Radit mendelik jijik , "ayo, jangan mulai. Gue serius!"
"Afan tahu?"
Radit menggeleng, "bisa abis gue, diakan sayang banget ama elu, harus elu dulu yang kawin baru kitah! Gue berasa adek kakak ama lu, terus Afan bapaknya, dan dia pilih kasih gitu"
Clara mengulum senyumnya, "lo kan cowok, nikahnya tar-taran dulu. Kalo gue kan harus cepet, gak boleh ketuaan"
"Bodat"
"Dit, gue ketemu Arya pagi ini. Gue udah cerita ke Afan, dan kita belom omongin lagi karena dia udah keburu pengen balik ke kantor. Gue dapet kartu namanya dia, tapi lo percaya gak kalo dia gak ngenalin gue?"
"Percaya"
"Kok?"
"Muka lu pasaran, siapa juga orang kagak mau nginget elu"
Pletak
Satu jitakan mendarat mulus di kening pria itu. Otomatis Radit segera mengelusnya, takut-takut timbul benjolan disana.
"Gue serius Radit!!"
Radit bangkit dari duduknya, ia memutar pinggangnya ke kanan dan ke kiri, wujud dari kelelahannya seharian ini. Perenggangan otot keci.
"Gue balik ya?"
Clara menyipitkan matanya, "lo berubah"
"Power ranger kali ah"
"Belom nikah aja lo udah lupa daratan"
"Gue ngantuk, bener dah. Kita bahas pas ada Afan juga aja yak?"
Clara memajukan bibirnya beberapa senti sambil bersedekap, "oke, deal!"
oOo
Hari ini cuaca Ibukota tidak begitu mendukung. Namun rasanya sudah cukup kemarin ia mengambil cuti, hari ini ia sudah harus kembali bekerja.
Seperti biasa, Clara bangun pukul lima pagi dan segera pergi bersiap diri. Hari ini ia akan menyetor pakaiannya kepada Yanto (si tukang laundry). Sebenarnya Clara masih sangat malas dengan lelaki itu. Namun mau bagaimana lagi, jika tidak buru-buru di setorkan, bisa menambah stress yang ada karena tumpukan yang mungkin akan membabi buta.
Tling
Pintu terbuka dengan susah payah. Clara benar-benar kesulitan membawa keranjang bajunya. Dan yang paling menjengkelkan adalah keadaan laundry yang sedang cukup ramai.

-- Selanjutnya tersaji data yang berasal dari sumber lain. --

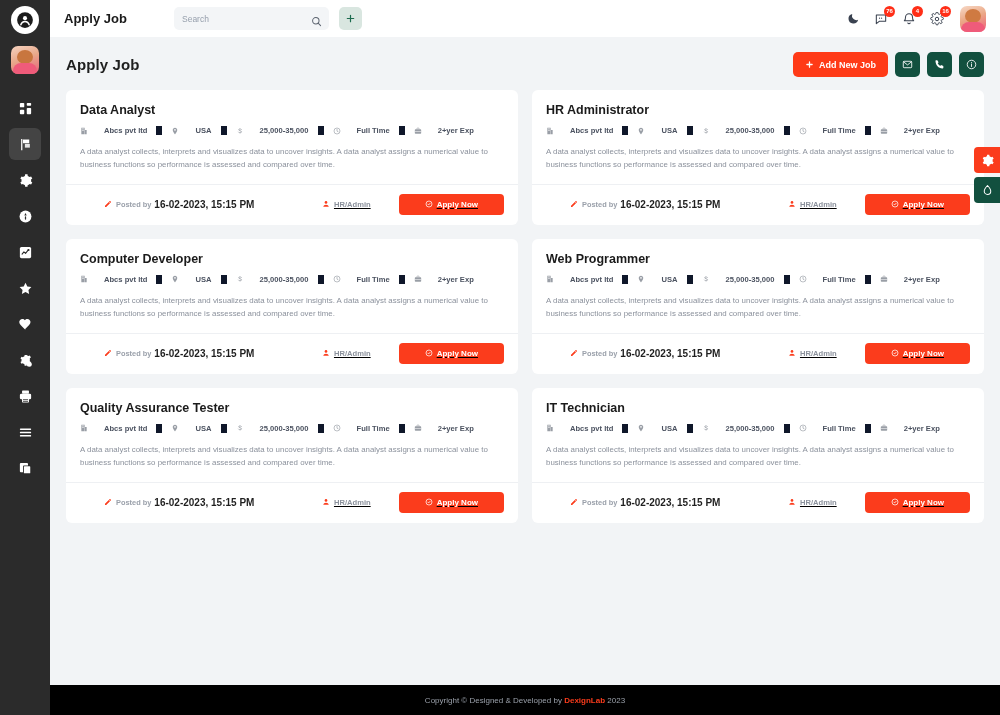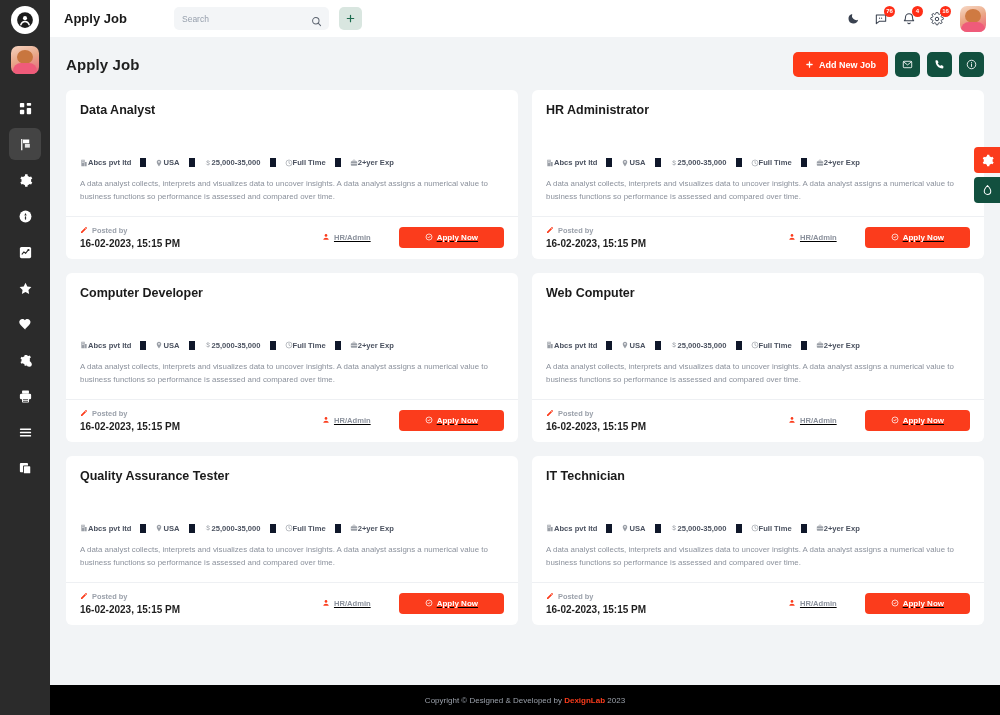--- a/index.html
+++ b/index.html
@@ -129,10 +129,9 @@
   .job-title { font-size: 12.5px; font-weight: 700; color: #1b1b1b; margin-bottom: 9px; }
   .meta-row { display: flex; align-items: center; flex-wrap: nowrap; margin-bottom: 10px; }
   .meta {
-    display: flex; align-items: center; gap: 0;
+    display: flex; align-items: center; gap: 16px;
     font-size: 7.6px; color: #4b5260; font-weight: 600;
     padding: 0 9px;
-    margin-top: 32px;
   }
   .meta:first-child { padding-left: 0; }
   .meta + .meta { border-left: 6px solid #0f172a; }

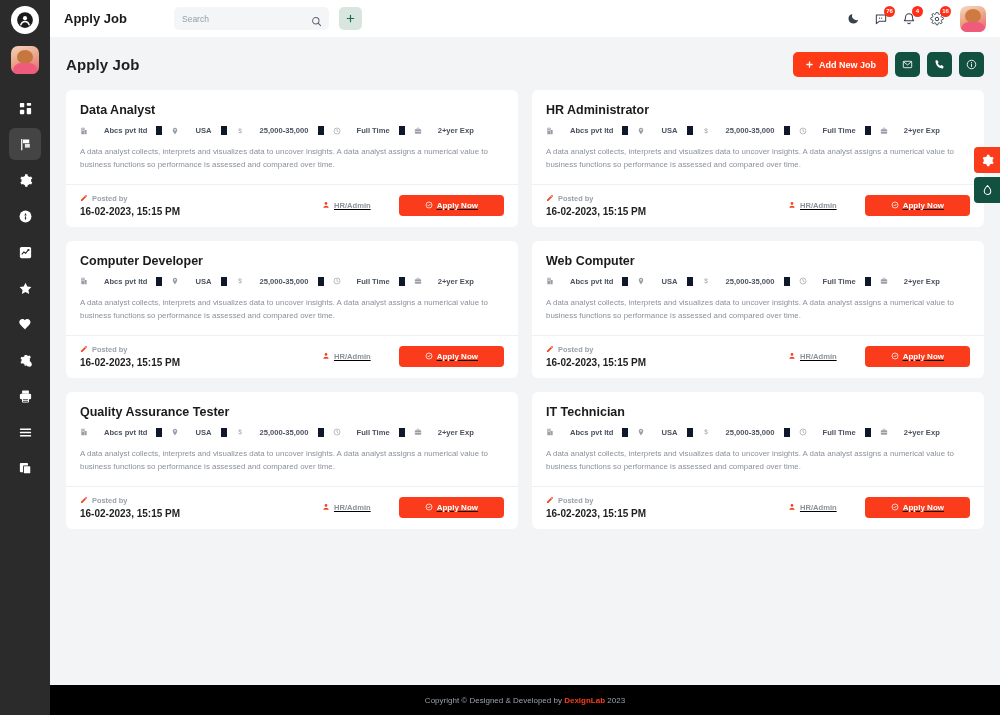--- a/index.html
+++ b/index.html
@@ -142,7 +142,7 @@
     padding: 9px 14px 10px 14px;
     display: flex; align-items: center;
   }
-  .posted { display: flex; flex-direction: column; gap: 3px; }
+  .posted { display: flex; flex-direction: row; gap: 3px; margin-left: 24px; }
   .posted-label { display: flex; align-items: center; gap: 4px; font-size: 7.4px; color: #9aa0aa; font-weight: 600; }
   .posted-date { font-size: 10px; color: #1f1f1f; font-weight: 700; }
   .foot-right { margin-left: auto; display: flex; align-items: center; gap: 28px; text-decoration: underline; }

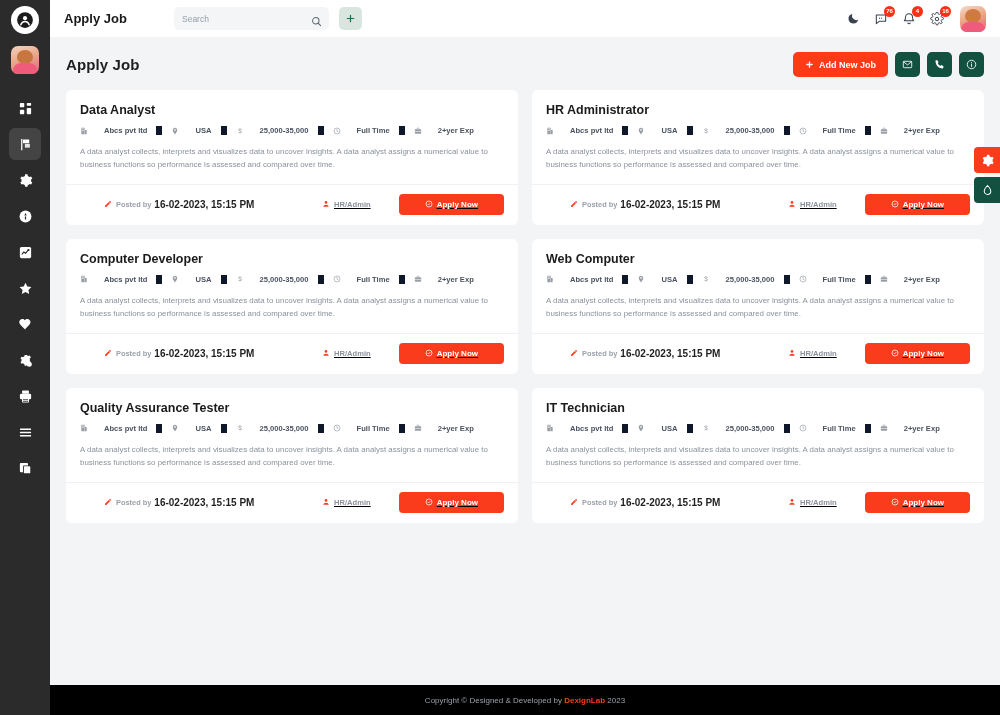--- a/index.html
+++ b/index.html
@@ -579,7 +579,7 @@
 
         <div class="card">
           <div class="card-body">
-            <div class="job-title">Web Computer</div>
+            <div class="job-title">Web Programmer</div>
             <div class="meta-row">
               <span class="meta">
                 <svg width="8" height="8" viewBox="0 0 24 24" fill="#5c6470">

Clara meletakkan keranjangnya di atas meja. Ia melongok ke sana kemari, mencari seorang pegawai yang mungkin sedang menganggur. Dan, yap, lelaki itu, lagi .
"Too!" Teriak Clara, alhasil si pemilik namapun menoleh.
"Eh Mba Clara, mau nyuci Mba? Yaudah taro sini aja, abis ini langsung Yanto cuci. Mau di ambil kapan Mba?" Tanya lelaki itu saat sudah berdiri tepat di hadapan Clara.
Clara menyelipkan poninya ke belakang telinga, "jam delapan malem"
"Baik Mba"
Tling
Suara terbukanya pintu membuat perhatian Clara teralihkan. Seorang gadis cantik melangkah masuk, ia berjalan ke arah... Yanto?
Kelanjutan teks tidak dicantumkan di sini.